From 1951 through 1961, Jimmy Nelson and the Peter Rabbit Trio released eight singles with the Bihari Brothers' Modern/RPM label. The biggest of these was T-99 Blues (which referred to the old Texas Highway #99), which debuted in June 1951. It stayed on the US Billboard R&B chart for twenty-one weeks and reached number 1. In 1952, Nelson had another RPM hit with Meet Me With Your Black Dress On.

Recorded in Houston on July 1, 1951.

Wille Love & His Three Aces - Trumpet 172 (1951)

Finally got a Diamond from Farish Street.

From wikipedia...

Willie Love (November 4, 1906 – August 19, 1953) was an American Delta blues pianist. He is best known for his association with, and accompaniment of Sonny Boy Williamson II.

Love was born in Duncan, Mississippi, and in 1942, he met Sonny Boy Williamson II in Greenville, Mississippi. They played regularly together at juke joints throughout the Mississippi Delta. Love was influenced by the piano playing of Leroy Carr, and adept at both standard blues and boogie-woogie styling.

In 1947 Charley Booker moved to Greenville, where he worked with Love. Two years later, Oliver Sain also relocated to Greenville to join his stepfather, Love, as the drummer in a band fronted by Williamson. When Williamson recorded for Trumpet Records in March 1951, Love played the piano on the recordings. Trumpet's owner, Lillian McMurray, had Love return the following month, and again in July 1951, when Love recorded his best known number, the self-penned, "Everybody's Fishing." Love played piano and sang, while the accompanying guitar come from Elmore James and Joe Willie Wilkins.
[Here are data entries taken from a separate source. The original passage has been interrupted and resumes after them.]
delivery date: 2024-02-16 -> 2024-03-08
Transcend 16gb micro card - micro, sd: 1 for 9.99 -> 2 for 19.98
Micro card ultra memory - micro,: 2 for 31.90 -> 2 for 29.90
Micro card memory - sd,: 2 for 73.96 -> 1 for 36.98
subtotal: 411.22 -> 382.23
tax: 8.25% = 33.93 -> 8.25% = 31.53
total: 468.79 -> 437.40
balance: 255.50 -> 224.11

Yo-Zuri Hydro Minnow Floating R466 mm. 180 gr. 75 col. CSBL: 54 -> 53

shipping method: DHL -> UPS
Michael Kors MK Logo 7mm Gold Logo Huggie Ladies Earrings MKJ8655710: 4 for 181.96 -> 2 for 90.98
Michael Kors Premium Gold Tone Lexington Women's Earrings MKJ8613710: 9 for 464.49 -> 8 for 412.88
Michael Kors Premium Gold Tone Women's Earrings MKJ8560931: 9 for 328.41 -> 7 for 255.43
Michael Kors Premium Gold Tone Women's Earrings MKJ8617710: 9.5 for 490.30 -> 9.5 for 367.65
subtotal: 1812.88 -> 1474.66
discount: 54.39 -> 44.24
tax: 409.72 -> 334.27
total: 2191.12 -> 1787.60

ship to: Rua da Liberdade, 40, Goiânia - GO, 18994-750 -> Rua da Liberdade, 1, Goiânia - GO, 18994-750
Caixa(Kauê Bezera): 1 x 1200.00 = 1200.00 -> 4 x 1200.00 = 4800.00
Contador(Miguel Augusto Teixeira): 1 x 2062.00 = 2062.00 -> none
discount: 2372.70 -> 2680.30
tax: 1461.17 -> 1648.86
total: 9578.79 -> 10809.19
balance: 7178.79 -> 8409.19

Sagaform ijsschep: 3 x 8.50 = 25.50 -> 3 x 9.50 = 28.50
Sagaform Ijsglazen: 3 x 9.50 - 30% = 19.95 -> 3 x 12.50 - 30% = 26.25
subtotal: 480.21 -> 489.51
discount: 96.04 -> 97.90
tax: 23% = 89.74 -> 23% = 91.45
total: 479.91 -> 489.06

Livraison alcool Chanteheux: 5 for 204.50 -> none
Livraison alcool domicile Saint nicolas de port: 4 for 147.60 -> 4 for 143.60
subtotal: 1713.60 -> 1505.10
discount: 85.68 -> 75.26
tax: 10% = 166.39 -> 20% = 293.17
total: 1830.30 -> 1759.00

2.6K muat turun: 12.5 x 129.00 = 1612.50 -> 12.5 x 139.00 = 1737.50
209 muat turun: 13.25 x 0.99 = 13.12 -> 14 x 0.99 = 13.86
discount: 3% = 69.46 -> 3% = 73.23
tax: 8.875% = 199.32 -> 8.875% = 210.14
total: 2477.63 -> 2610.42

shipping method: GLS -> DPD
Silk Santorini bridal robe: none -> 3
After suffering the effects of years of heavy drinking, Love died of bronchopneumonia, in August 1953, at the age of 46. He was interred at the Elmwood Cemetery in Jackson, Mississippi.

Willie Love p, v / Little Milton Campbell g / T.J. Green b / Junior Blackmon d.

Recorded in Jackson, Mississippi on December 1, 1951.